The Insurrection Act of 1807 does give the president powers to deploy the military domestically under certain circumstances. But it’s been used rarely, and in most cases at the request of a state’s governor.

What The Law Says

Lynne Rambo, professor emerita at the Texas A&M University School of Law, said a president can invoke the Insurrection Act under five circumstances.

First, if there is a fear of action to overthrow a state, the president can send in troops if a state legislature asks him to. Second, the president can do so at the request of the state’s governor if the legislature cannot convene. In the third circumstance, if there is a threat of federal law being broken, the president could also deploy the military. Rambo said this section was used by Dwight D. Eisenhower and John F. Kennedy against Arkansas, Mississippi and twice in Alabama when the states refused to desegregate schools.

Under the fourth and fifth circumstances, Rambo said the president can invoke the act if there is domestic violence that threatens the rights of any “part or class of the people,” and the “constituted authorities of that state are unable, fail, or refuse to protect” rights, privileges or immunity, or if the domestic violence opposes or obstructs the execution of federal law.

So without the request of a state legislature or governor, would Trump be able to send federal troops into a city or state?

“He would have to be able to say either that some federal law was being broken or obstructed,” Rambo said. “In contrast with the desegregation situations, he doesn’t have any obvious federal law to claim is being broken.
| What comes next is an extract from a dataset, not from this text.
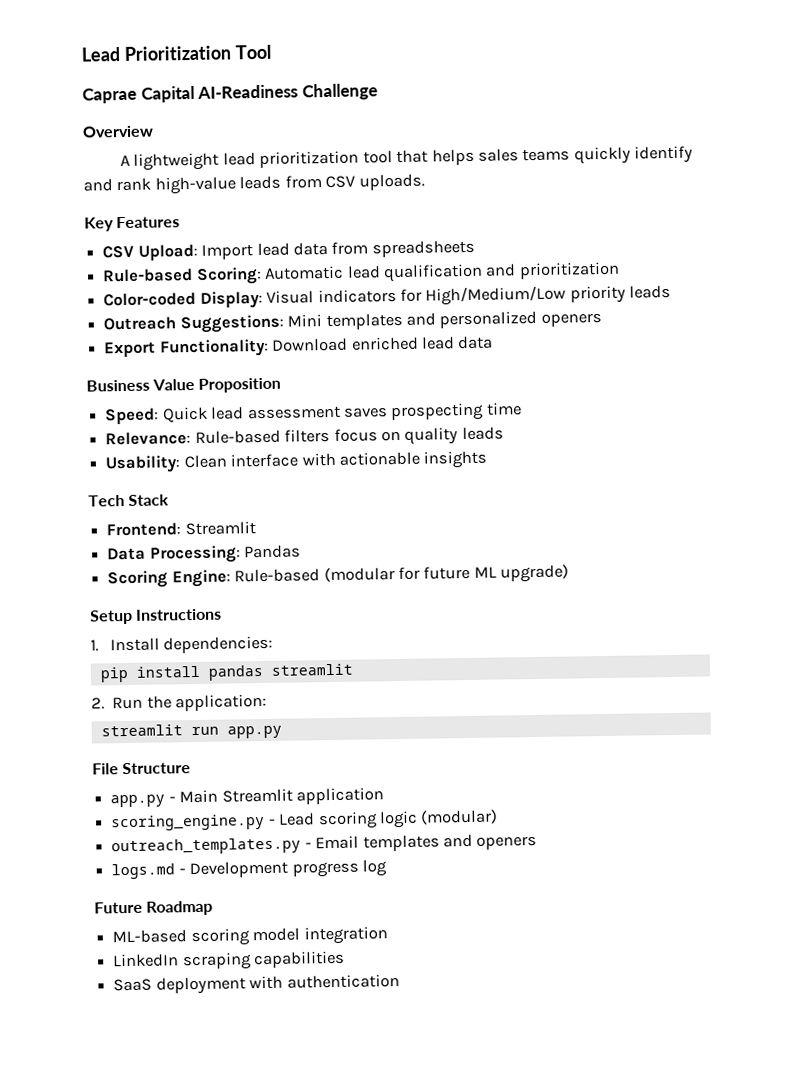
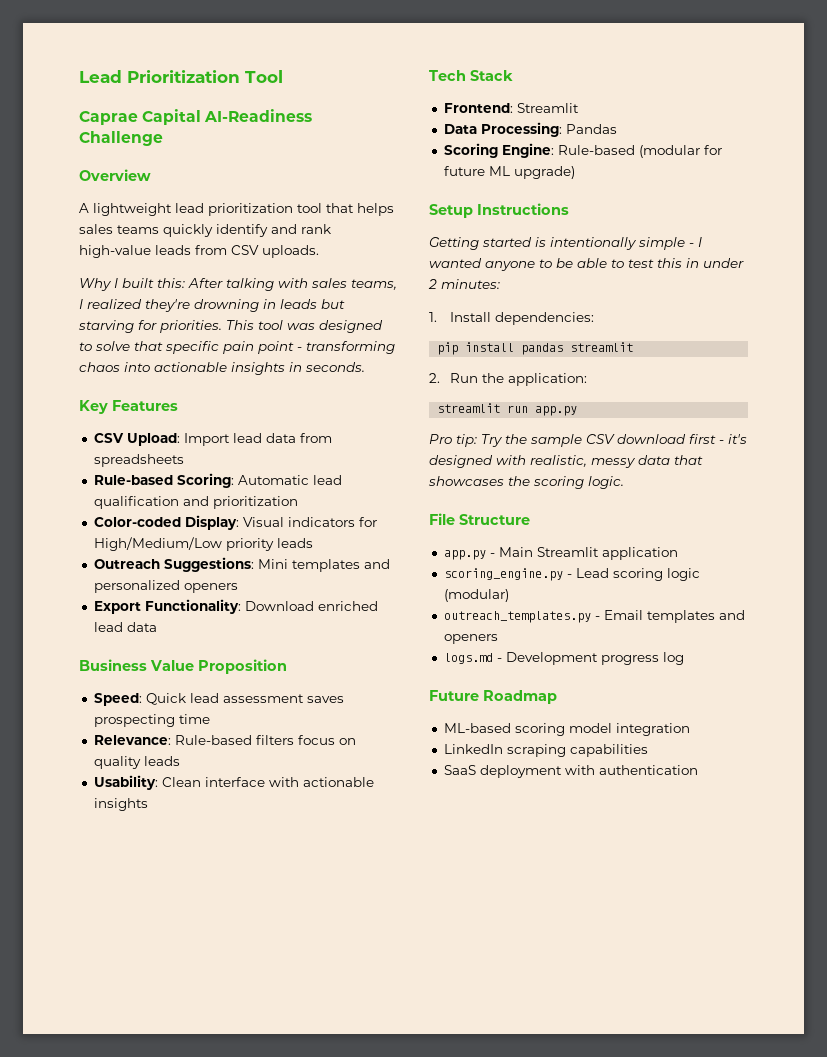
+ Why I built this: After talking with sales teams, I realized they're drowning in leads but starving for priorities. This tool was designed to solve that specific pain point - transforming chaos into actionable insights in seconds.
+ Getting started is intentionally simple - I wanted anyone to be able to test this in under 2 minutes:
+ Pro tip: Try the sample CSV download first - it's designed with realistic, messy data that showcases the scoring logic.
To solve this problem, I would look for him to invoke protecting federal property in the states in question.”

Rambo said the president might also say that state authorities are refusing or failing to protect the rights of a class of people.

“There you would look for him to invoke the rights of anyone whose property is being damaged, but he would also have to be prepared to say that the states were refusing or failing to protect the rights of those owners, a rather controversial declaration,” she said.

blakc and white hoto of black students with military escorts outside a school
Black students are provided with a military escort when entering and leaving Little Rock Central High School, Arkansas, following the school’s desegregation, 1957.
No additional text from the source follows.